# Problem statement:
From the material below, tally every line containing "Basic"; reply with the total only.

# Material for the task:

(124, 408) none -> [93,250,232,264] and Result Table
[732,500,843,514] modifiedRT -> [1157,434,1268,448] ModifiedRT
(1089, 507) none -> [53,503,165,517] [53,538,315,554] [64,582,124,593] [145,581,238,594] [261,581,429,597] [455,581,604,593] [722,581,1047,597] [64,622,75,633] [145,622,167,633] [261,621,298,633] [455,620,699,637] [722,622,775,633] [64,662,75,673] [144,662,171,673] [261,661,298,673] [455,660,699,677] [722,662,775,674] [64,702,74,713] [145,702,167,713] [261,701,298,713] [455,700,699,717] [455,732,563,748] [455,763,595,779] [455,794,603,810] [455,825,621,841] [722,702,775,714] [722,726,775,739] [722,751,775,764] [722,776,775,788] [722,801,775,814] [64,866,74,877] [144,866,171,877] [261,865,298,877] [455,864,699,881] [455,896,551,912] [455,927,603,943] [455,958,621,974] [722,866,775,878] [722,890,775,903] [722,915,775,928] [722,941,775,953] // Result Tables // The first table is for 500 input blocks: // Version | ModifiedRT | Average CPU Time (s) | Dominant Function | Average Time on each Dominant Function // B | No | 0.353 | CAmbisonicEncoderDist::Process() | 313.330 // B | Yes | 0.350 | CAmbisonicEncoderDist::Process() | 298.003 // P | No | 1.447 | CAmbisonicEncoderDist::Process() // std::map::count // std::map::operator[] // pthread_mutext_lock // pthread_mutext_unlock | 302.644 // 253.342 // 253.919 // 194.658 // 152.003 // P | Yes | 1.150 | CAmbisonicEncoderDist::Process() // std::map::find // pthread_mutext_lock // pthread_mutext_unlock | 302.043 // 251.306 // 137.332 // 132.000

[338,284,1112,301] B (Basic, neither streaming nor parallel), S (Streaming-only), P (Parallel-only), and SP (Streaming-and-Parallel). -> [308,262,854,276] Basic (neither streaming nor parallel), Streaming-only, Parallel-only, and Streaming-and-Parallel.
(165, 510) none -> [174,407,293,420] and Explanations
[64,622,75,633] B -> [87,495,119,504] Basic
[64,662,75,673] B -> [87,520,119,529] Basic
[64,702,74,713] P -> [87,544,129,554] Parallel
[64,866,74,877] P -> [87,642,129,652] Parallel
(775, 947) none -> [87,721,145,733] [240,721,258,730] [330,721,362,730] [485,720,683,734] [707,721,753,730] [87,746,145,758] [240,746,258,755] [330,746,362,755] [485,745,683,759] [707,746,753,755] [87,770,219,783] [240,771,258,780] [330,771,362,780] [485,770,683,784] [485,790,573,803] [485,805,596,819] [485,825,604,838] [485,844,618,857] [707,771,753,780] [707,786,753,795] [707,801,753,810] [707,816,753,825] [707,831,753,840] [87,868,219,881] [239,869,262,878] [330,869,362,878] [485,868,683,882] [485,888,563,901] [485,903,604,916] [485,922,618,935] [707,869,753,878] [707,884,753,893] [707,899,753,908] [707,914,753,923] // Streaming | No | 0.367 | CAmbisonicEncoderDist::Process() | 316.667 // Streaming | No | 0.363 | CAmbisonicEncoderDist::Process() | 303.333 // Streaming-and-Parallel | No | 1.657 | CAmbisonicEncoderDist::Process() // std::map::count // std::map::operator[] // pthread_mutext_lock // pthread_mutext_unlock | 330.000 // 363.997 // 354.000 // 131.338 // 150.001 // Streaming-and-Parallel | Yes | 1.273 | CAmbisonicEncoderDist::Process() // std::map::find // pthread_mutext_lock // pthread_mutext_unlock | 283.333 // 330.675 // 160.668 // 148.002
--
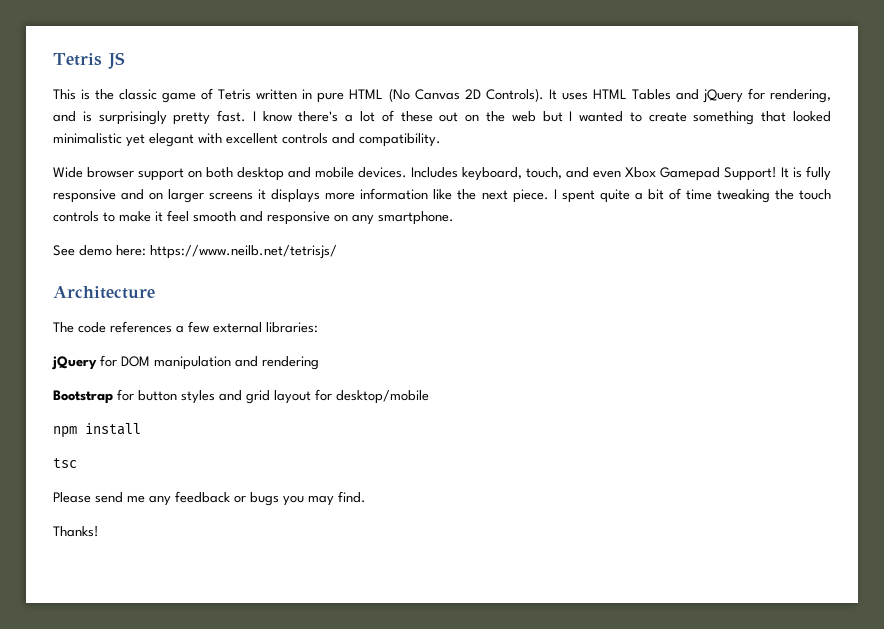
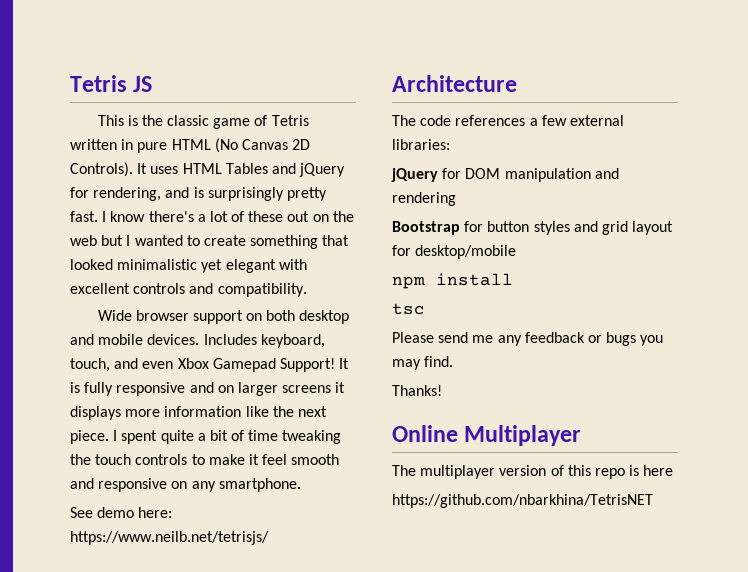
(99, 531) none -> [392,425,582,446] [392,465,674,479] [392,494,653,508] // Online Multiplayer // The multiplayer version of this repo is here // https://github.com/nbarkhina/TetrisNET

# Task result:
3